The Executives’ Pandemic

University essay from Stockholms universitet/Institutionen för ekonomisk historia och internationella relationer

Author: Florian Sahlqvist; [2023]

Keywords: ;

Abstract: This thesis examines the exercise of emergency powers in response to the Covid-19 pandemic. The two cases of Germany and Spain applied disparate models of emergency powers while sharing common traits of federal decentralized power structures. While Spain initially centralized powers within the Spanish Government, Germany empowered the executives of the Länder and the Federal Ministry of Health. Within both countries the executive took extreme precedence, but factors such as the continuous legitimization of actions by means of the supranational WHO downplay the sovereign nature of the executive.

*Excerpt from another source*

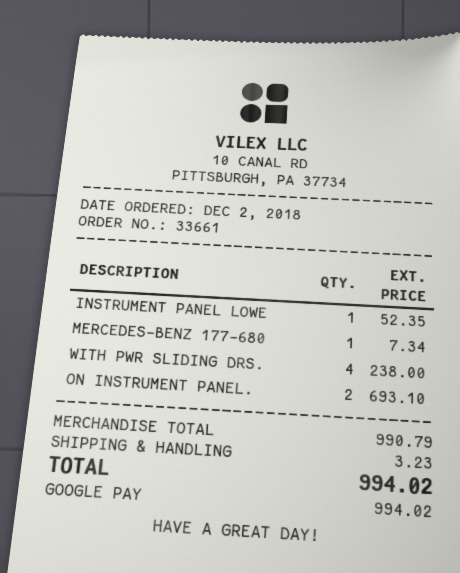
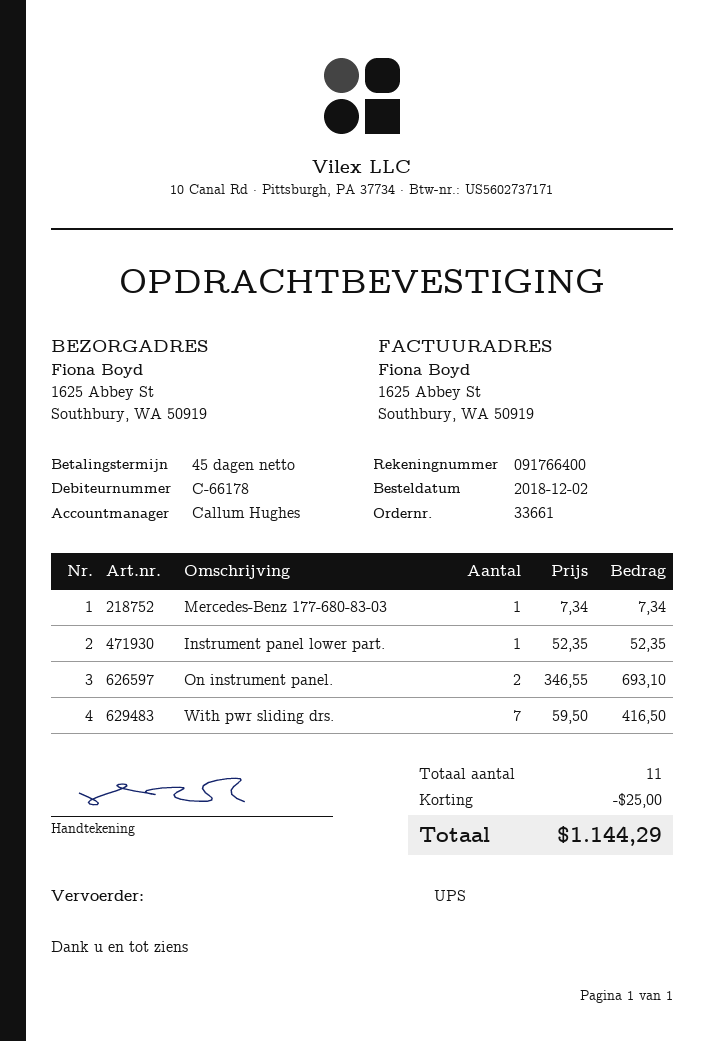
WITH PWR SLIDING DRS.: 4 for 238.00 -> 7 for 416.50
discount: none -> 25.00
shipping: 3.23 -> none
total: 994.02 -> 1144.29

The legislature was pacified throughout the first year of the pandemic, the frame of study, and acted to undermine its own authority. The judiciary while active suffered from its temporal role as retrospective when faced with an emergency requiring immediate action, and was further undermined by the vague legal basis of the emergency powers and the unknown nature of the threat that Covid-19 posed. These factors meant that the executive lacked scrutiny by the two other institutionally designed checks on power. Restrictions encroached so far on rights to autonomy that they were ruled unconstitutional in Spain, in Germany the third amendment to the IPA which aimed to specify the legal basis for restrictions, resulted in more stringent restrictions in the third phase of the pandemic.